Table of contents
Open Table of contents
- Context
- Pages: The Unit of Caching
- The address_space: Connecting Files to Pages
- The Read Path: What Happens When You Call read()
- The Write Path: Buffered Writes and Dirty Pages
- Writeback: Flushing Dirty Pages to Disk
- Readahead: Predicting Future Reads
- Eviction: What Happens Under Memory Pressure
- O_DIRECT: Bypassing the Page Cache
- Observing the Page Cache
- How the Pieces Fit Together
- Why This Matters for Databases
- References
Context
Every time you read a file, the data does not necessarily come from disk. The Linux kernel keeps recently-accessed file data in RAM — a mechanism called the page cache. If you read the same file twice, the second read is served entirely from memory, costing microseconds instead of milliseconds.

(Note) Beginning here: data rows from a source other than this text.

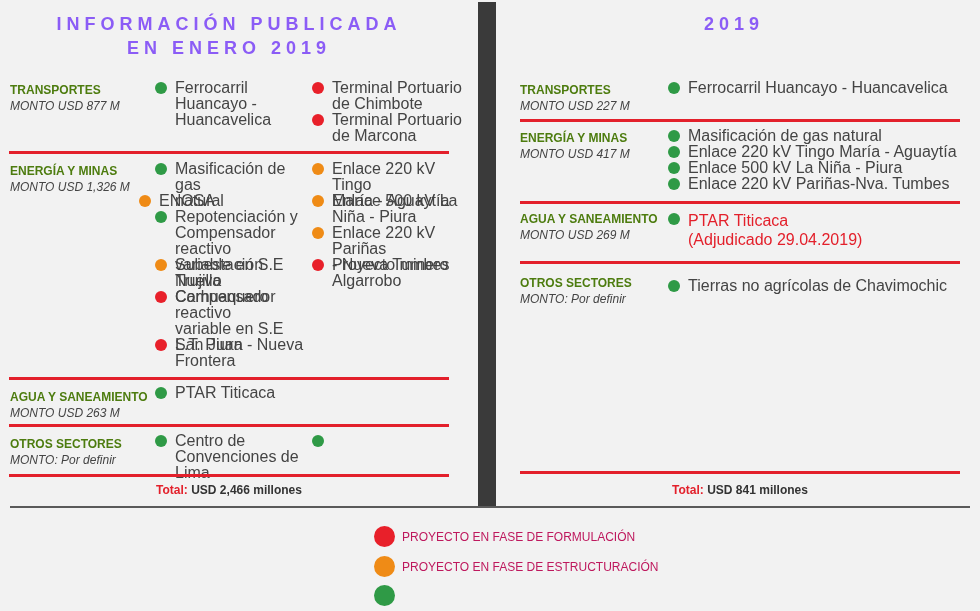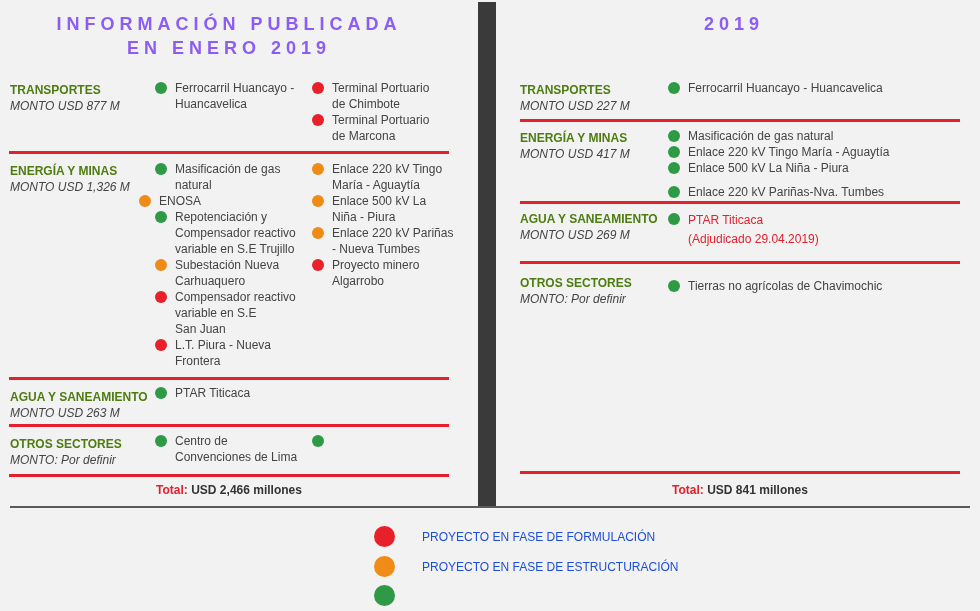--- a/index.html
+++ b/index.html
@@ -19,35 +19,35 @@
   }
   .panel.left .panel-title { width: 458px; }
   .panel.right .panel-title { width: 484px; }
 
   .section { position: absolute; }
   .sec-name { font-weight: bold; font-size: 12px; line-height: 16px; color: #4d7c0f; position: absolute; left: 0; white-space: nowrap; }
   .sec-amount { font-size: 12px; line-height: 16px; color: #444; position: absolute; left: 0; white-space: nowrap; font-style: italic; }
 
   .rule { position: absolute; height: 3px; background: #e3202b; }
 
-  .item { position: absolute; font-size: 12px; line-height: 16px; color: #444; }
+  .item { position: absolute; font-size: 16px; line-height: 16px; color: #444; }
   .item .dot { position: absolute; left: 0; top: 2px; width: 12px; height: 12px; border-radius: 50%; }
   .item .txt { position: absolute; left: 20px; top: 0; white-space: pre-line; }
   .dot.red { background: #e8202a; }
   .dot.orange { background: #ef8b16; }
   .dot.green { background: #2f9a46; }
   .txt.red { color: #e3202b; }
 
   .total { position: absolute; font-size: 12px; line-height: 16px; font-weight: bold; text-align: center; color: #333; }
   .total .lbl { color: #e3202b; margin-top: 16px; }
 
   .legend { position: absolute; left: 374px; top: 526px; }
   .legend-row { position: absolute; left: 0; width: 320px; height: 22px; }
   .legend-row .ldot { position: absolute; left: 0; top: 0; width: 21px; height: 21px; border-radius: 50%; }
-  .legend-row .ltxt { position: absolute; left: 28px; top: 4px; font-size: 12px; line-height: 14px; color: #1d4ed8; white-space: nowrap; margin-left: 20px; }
+  .legend-row .ltxt { position: absolute; left: 28px; top: 4px; font-size: 12px; line-height: 14px; color: #be185d; white-space: nowrap; }
 </style>
 </head>
 <body>
 
 <div class="divider-v"></div>
 <div class="divider-h"></div>
 
 <div class="panel left">
   <div class="panel-title">
     <div>INFORMACIÓN PUBLICADA</div>
@@ -186,21 +186,21 @@
     <span class="txt">Masificación de gas natural</span>
   </div>
   <div class="item" style="left:172px; top:144px; width:300px; height:16px;">
     <span class="dot green"></span>
     <span class="txt">Enlace 220 kV Tingo María - Aguaytía</span>
   </div>
   <div class="item" style="left:172px; top:160px; width:300px; height:16px;">
     <span class="dot green"></span>
     <span class="txt">Enlace 500 kV La Niña - Piura</span>
   </div>
-  <div class="item" style="left:172px; top:184px; width:300px; height:16px;">
+  <div class="item" style="left:172px; top:176px; width:300px; height:16px;">
     <span class="dot green"></span>
     <span class="txt">Enlace 220 kV Pariñas-Nva. Tumbes</span>
   </div>
   <div class="rule" style="left:24px; top:201px; width:440px;"></div>
 
   <div class="section" style="left:24px; top:211px;">
     <div class="sec-name" style="top:0;">AGUA Y SANEAMIENTO</div>
     <div class="sec-amount" style="top:16px;">MONTO USD 269 M</div>
   </div>
   <div class="item" style="left:172px; top:211px; width:300px; height:40px;">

This is not optional or application-controlled. The page cache operates transparently inside the kernel: applications call read() and write() as usual, and the kernel decides whether to serve from cache or go to disk. This single mechanism is why:
- A
grepover a large file is fast the second time you run it. - Databases like PostgreSQL, MySQL, and RocksDB interact heavily with the page cache (or deliberately bypass it with
O_DIRECT). - A machine with 64 GB of RAM might show only 4 GB “used” but 50 GB “cached” — that 50 GB is the page cache.
Application Layer
+------------------+ +------------------+ +------------------+
| PostgreSQL | | grep | | RocksDB |
| (buffered I/O) | | (read()) | | (O_DIRECT or |
| | | | | buffered) |
+--------+---------+ +--------+---------+ +--------+---------+
| | |
| read()/write() | |
v v v
+----------------------------------------------------------------+
| Virtual File System (VFS) |
+----------------------------------------------------------------+
|
v
+----------------------------------------------------------------+
| Page Cache |
| |
| +--------+ +--------+ +--------+ +--------+ +--------+ |
| | page 0 | | page 1 | | page 2 | | page 3 | | page 4 | |
| | (4 KB) | | (4 KB) | | (4 KB) | | (4 KB) | | (4 KB) | |
| +--------+ +--------+ +--------+ +--------+ +--------+ |
| |
+----------------------------------------------------------------+
|
| (cache miss: fetch from disk)
v
+----------------------------------------------------------------+
| Block Layer / Filesystem (ext4, xfs) |
+----------------------------------------------------------------+
|
v
+----------------------------------------------------------------+
| Disk (SSD/HDD) |
+----------------------------------------------------------------+
The page cache makes the entire I/O stack faster without any application changes. Let’s look at how it is organized internally.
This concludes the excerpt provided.